To sum up the result of this analysis, it may be said that we have (A) thick stones with fine carving, (B) thin stones with rude carving, and (c) thick stones with rude design, better carved; though this classification is not exhaustive.

A curious form of ornament at the neck of a shaft, where a ring is supposed to go through the arris, as if to clamp the head on, is seen at Brompton h, Kirklevington y, Northallerton p, Wycliffe g; these are stones of various periods, but, like the bear-hogbacks, they show the influence of Brompton as the centre of a spreading fashion in art.

RECUMBENT MONUMENTS.

(1) Grave-slabs may have been coffin-lids such as must have fitted the "Saxon" rock-graves at Heysham (Lancashire), while other forms may have simply marked the place under which a burial was made. They are found with Anglian lettering at Wensley (a and b); another has been removed from Yarm; and those of the Durham district are well known. The two stones Wensley d and g, as already suggested, may have been recumbent, like the Melsonby stones. The Spennithorne slab bears crosses of the earlier Northumbrian type, seen again in the West Witton slab. At Crathorne are two slabs with "Maltese" crosses, apparently late; all the preceding being of the fine style. Levisham slab has an Irish-Scandinavian dragon. Some other stones, built into walls and not determinable, may be slabs; those at Middleton and Stainton have Anglian crosses, Ormesby a and are rude, and the Middleham stone is apparently of the Viking Age. The Barningham slab is missing.

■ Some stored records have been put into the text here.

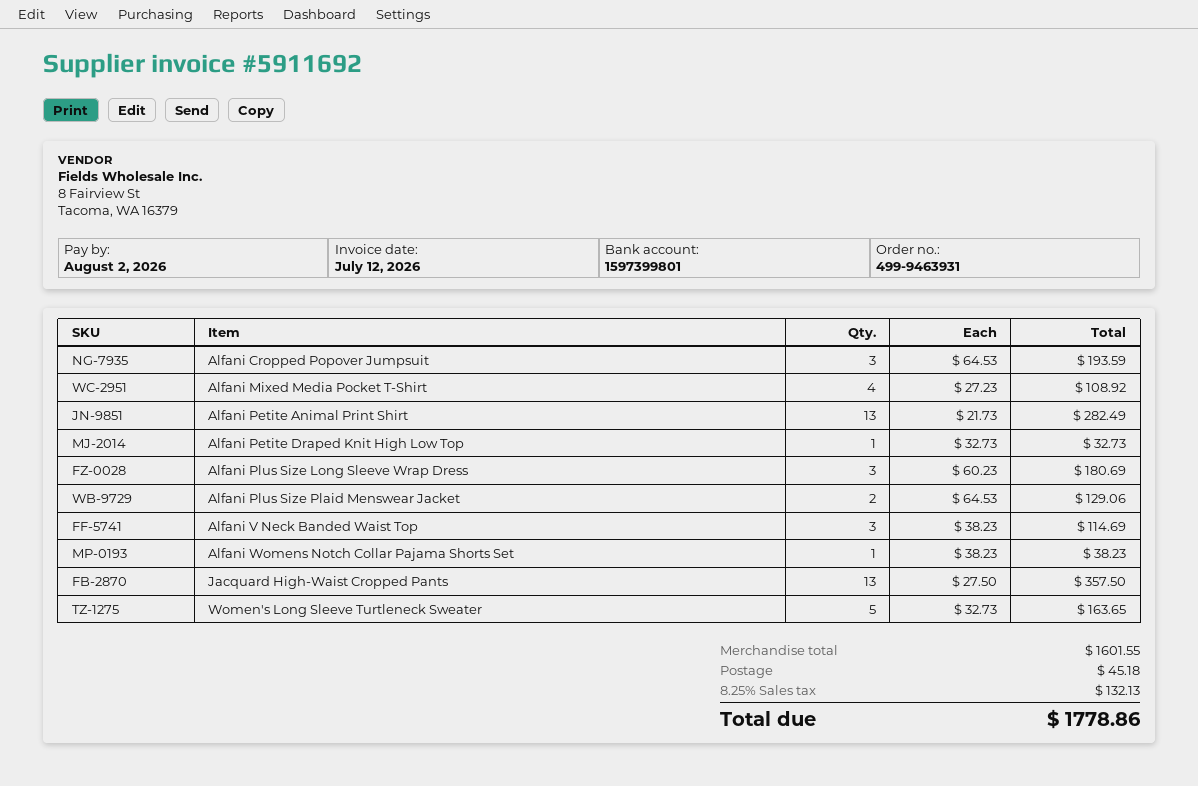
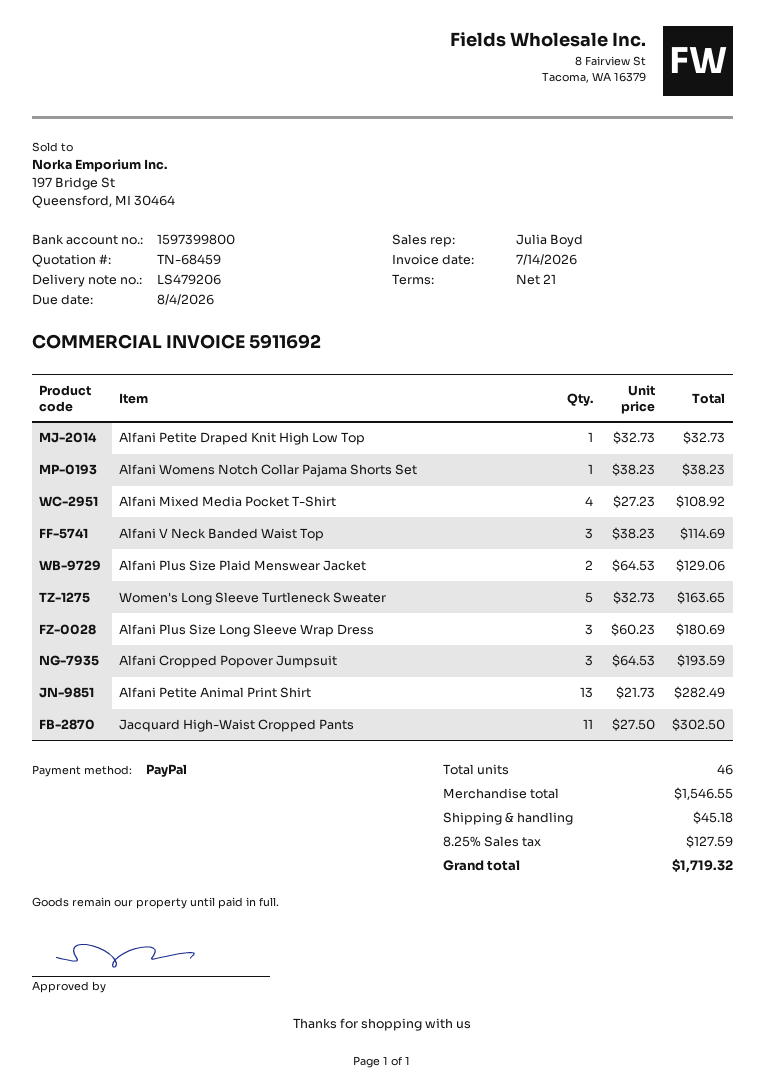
invoice date: 2026-07-12 -> 2026-07-14
due date: 2026-08-02 -> 2026-08-04
bank account: 1597399801 -> 1597399800
Jacquard High-Waist Cropped Pants: 13 x 27.50 = 357.50 -> 11 x 27.50 = 302.50
subtotal: 1601.55 -> 1546.55
tax: 8.25% = 132.13 -> 8.25% = 127.59
total: 1778.86 -> 1719.32

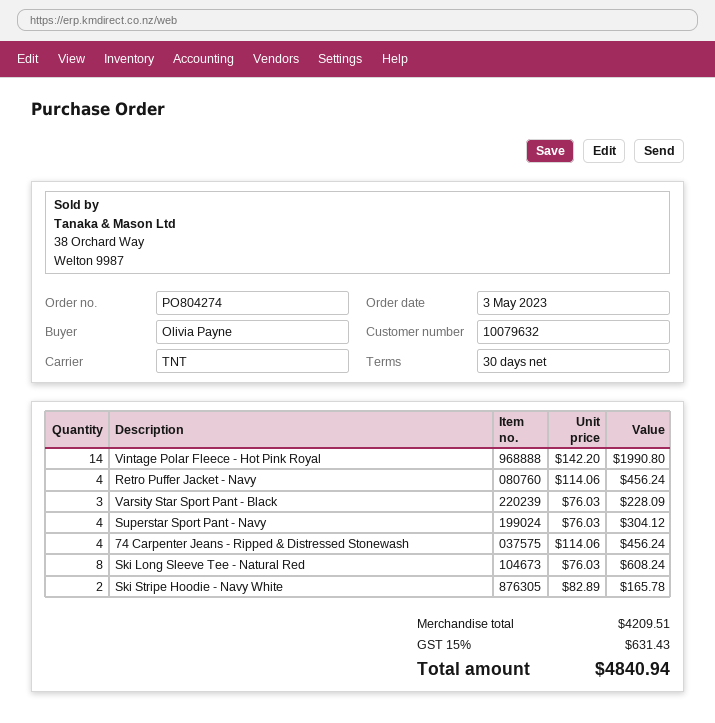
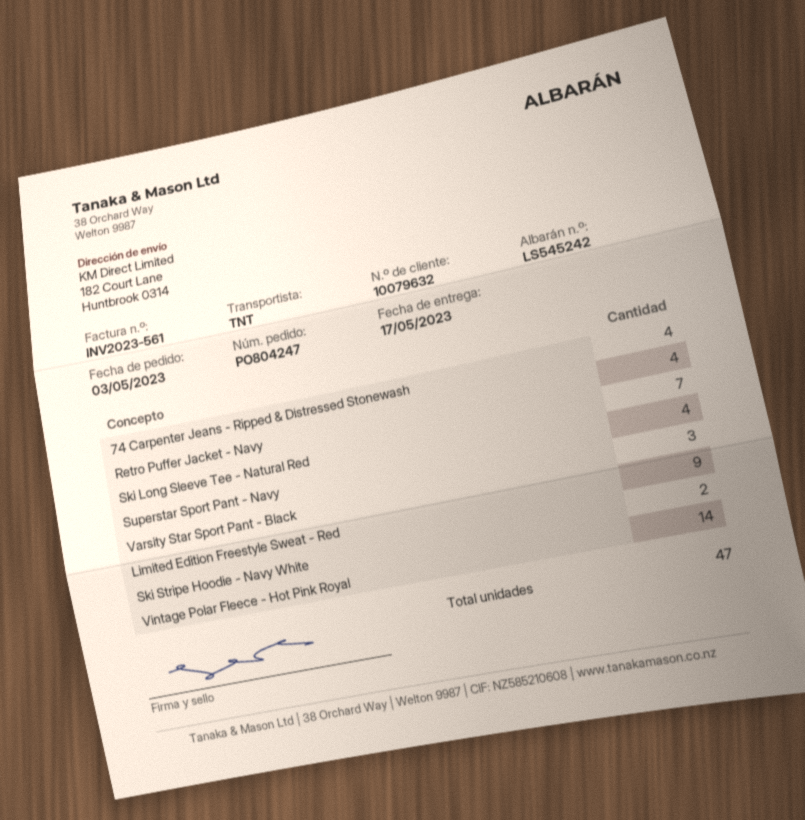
order number: PO804274 -> PO804247
Ski Long Sleeve Tee - Natural Red: 8 -> 7
Limited Edition Freestyle Sweat - Red: none -> 9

In a word, grave-slabs are found of all periods and styles. (2) Shrine-shaped tombs are known in various parts of England with pre-Viking ornament. At Easington is a house-shaped stone, with tegulæ on the roof, but the ridge is broken off. At Yarm is the remnant of a tegulated stone. On Bedale b the figures resemble

an Anglian Virgin and child at Dewsbury, though the work is rude, and the open interlacing is of late character. At Oswaldkirk are two stones, which may be part of shrine-tombs or of hogbacks, both with rude work. Stonegrave c, d and e are too mutilated to show their full shape.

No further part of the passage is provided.